START Supplied data

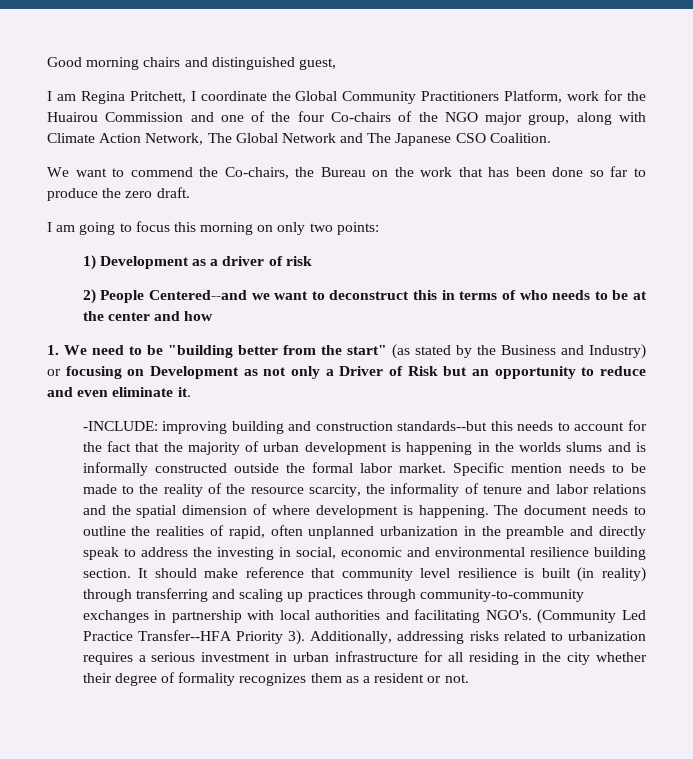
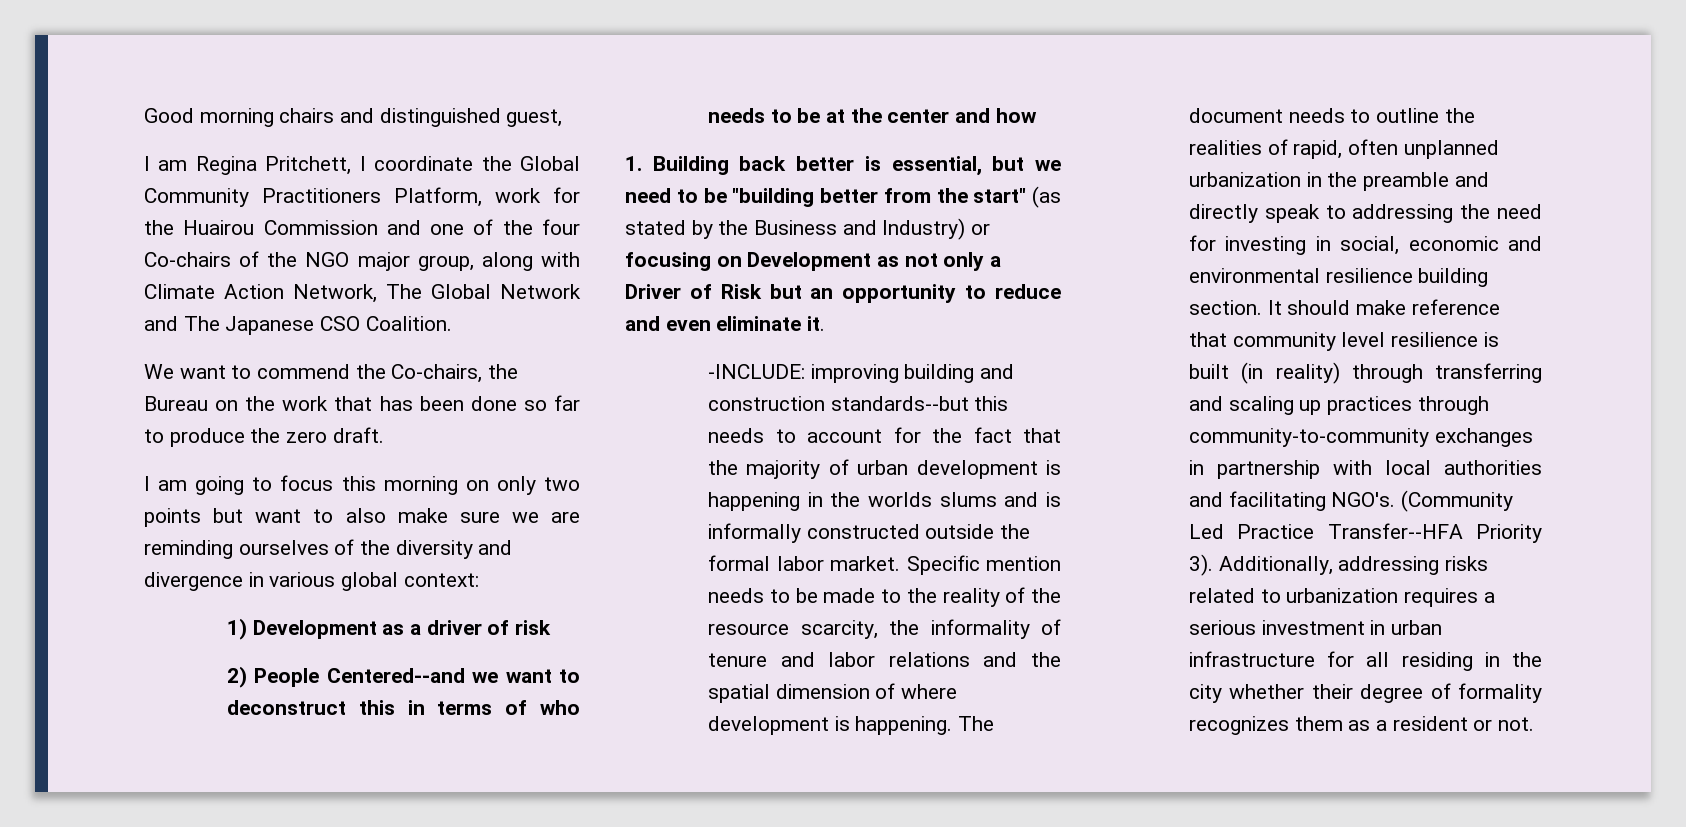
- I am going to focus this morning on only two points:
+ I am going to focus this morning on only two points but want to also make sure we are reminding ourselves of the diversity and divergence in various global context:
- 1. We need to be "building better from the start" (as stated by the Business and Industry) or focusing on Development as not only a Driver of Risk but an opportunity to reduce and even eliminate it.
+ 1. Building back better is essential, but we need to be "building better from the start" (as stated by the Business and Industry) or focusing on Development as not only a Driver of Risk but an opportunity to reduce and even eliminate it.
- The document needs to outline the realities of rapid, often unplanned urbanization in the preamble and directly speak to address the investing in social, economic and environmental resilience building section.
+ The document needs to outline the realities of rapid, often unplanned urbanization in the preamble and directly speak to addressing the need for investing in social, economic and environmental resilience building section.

END Supplied data
START Supplied data

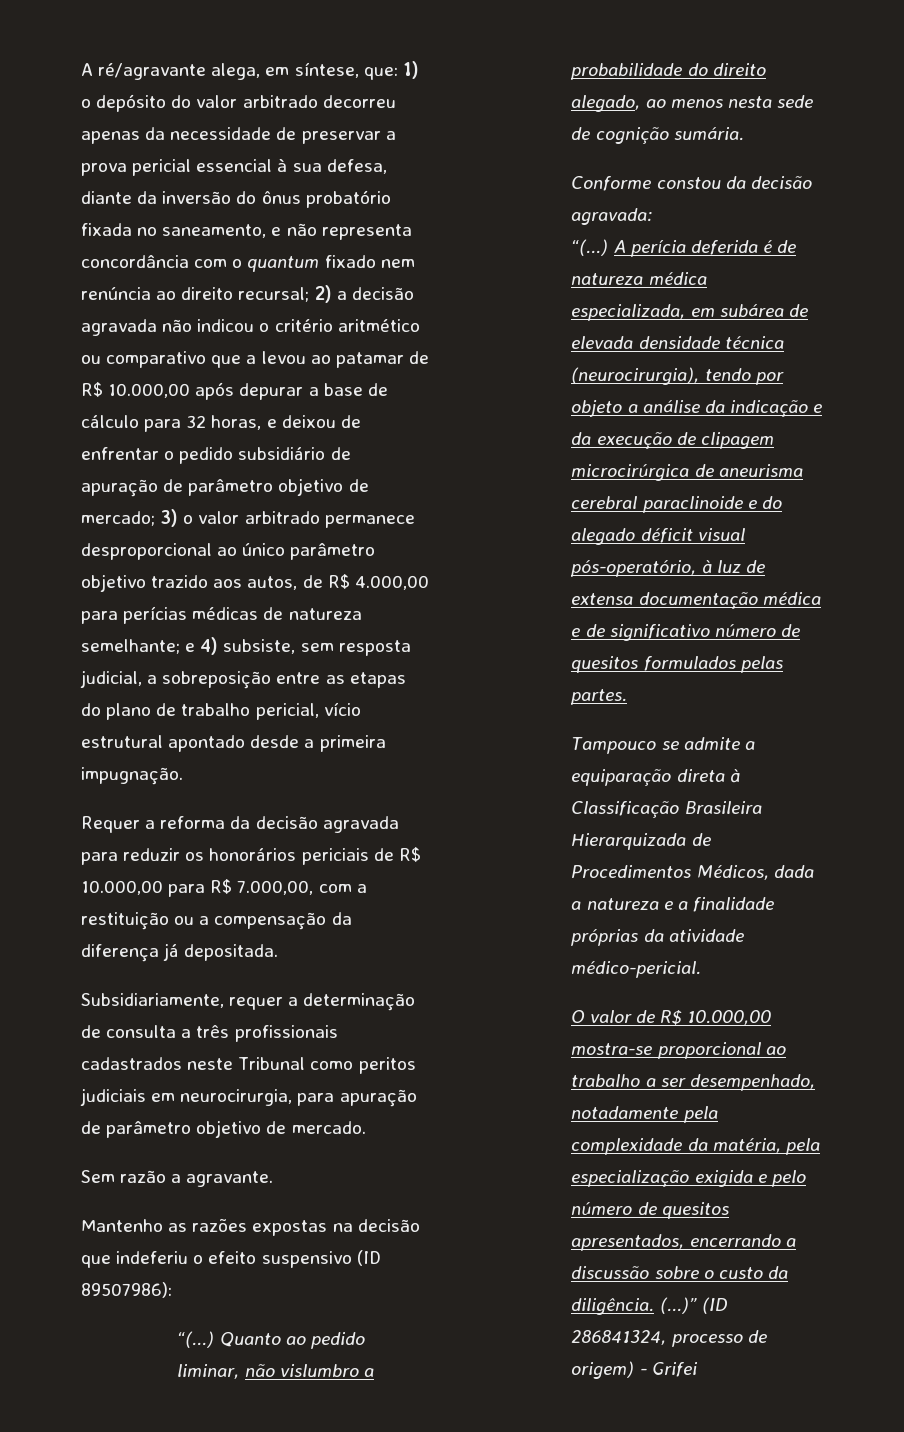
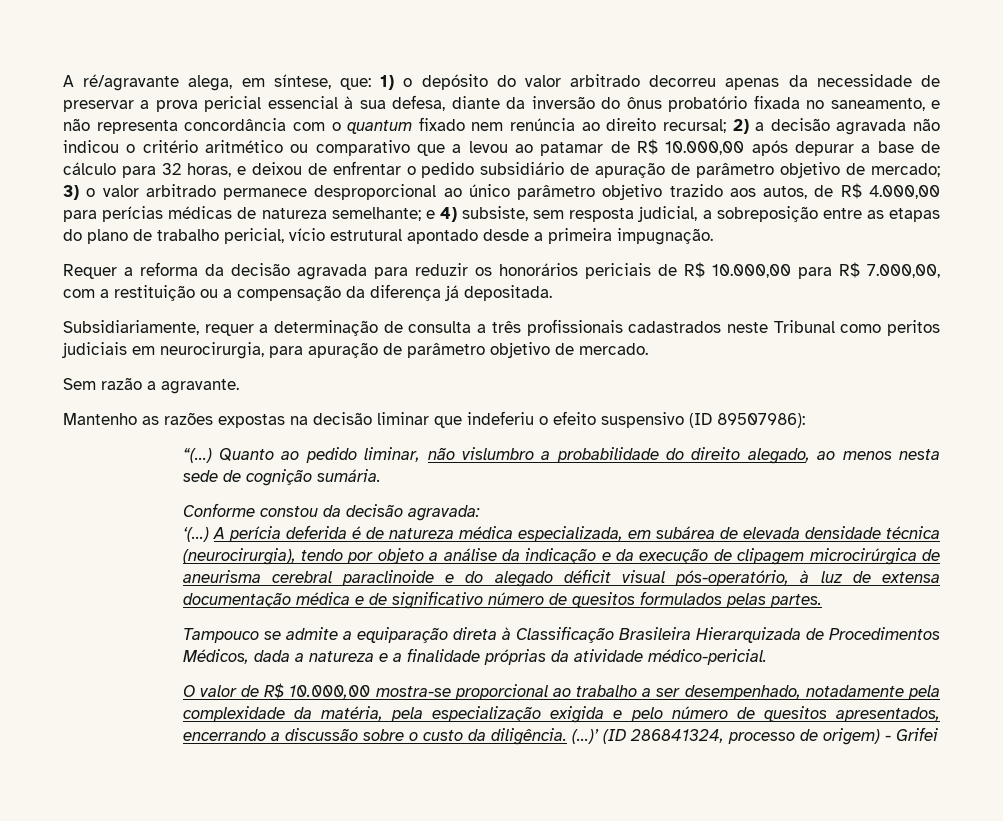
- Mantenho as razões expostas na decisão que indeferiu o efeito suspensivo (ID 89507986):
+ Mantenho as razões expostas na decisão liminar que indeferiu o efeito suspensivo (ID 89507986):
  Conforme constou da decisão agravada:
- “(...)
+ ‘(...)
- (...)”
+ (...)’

END Supplied data
START Supplied data

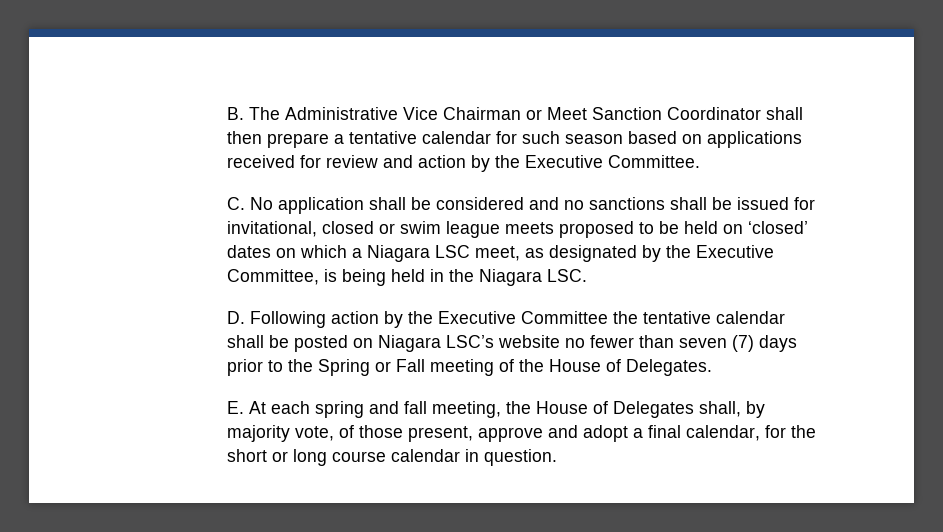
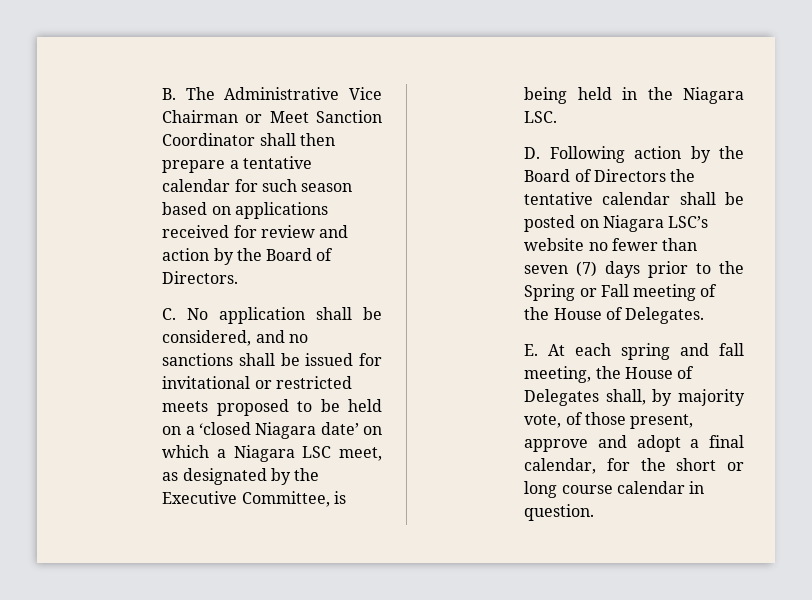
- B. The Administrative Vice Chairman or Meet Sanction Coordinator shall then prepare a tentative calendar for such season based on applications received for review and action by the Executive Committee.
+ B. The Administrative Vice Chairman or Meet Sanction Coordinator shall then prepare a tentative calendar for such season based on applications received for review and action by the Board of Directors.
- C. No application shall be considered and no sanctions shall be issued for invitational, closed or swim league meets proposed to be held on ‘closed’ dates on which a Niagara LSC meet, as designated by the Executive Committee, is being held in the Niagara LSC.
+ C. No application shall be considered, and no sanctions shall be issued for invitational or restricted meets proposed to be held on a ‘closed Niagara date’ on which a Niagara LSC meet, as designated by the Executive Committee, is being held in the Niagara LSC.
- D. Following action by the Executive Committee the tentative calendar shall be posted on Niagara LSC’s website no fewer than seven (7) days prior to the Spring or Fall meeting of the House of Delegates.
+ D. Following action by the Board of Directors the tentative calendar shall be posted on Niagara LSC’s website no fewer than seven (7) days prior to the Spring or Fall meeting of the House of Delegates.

END Supplied data

Reproduce only the lines above, starting at the line with "be considered, and" and ending at the line with "of Directors the", exactly as written.

+ C. No application shall be considered, and no sanctions shall be issued for invitational or restricted meets proposed to be held on a ‘closed Niagara date’ on which a Niagara LSC meet, as designated by the Executive Committee, is being held in the Niagara LSC.
- D. Following action by the Executive Committee the tentative calendar shall be posted on Niagara LSC’s website no fewer than seven (7) days prior to the Spring or Fall meeting of the House of Delegates.
+ D. Following action by the Board of Directors the tentative calendar shall be posted on Niagara LSC’s website no fewer than seven (7) days prior to the Spring or Fall meeting of the House of Delegates.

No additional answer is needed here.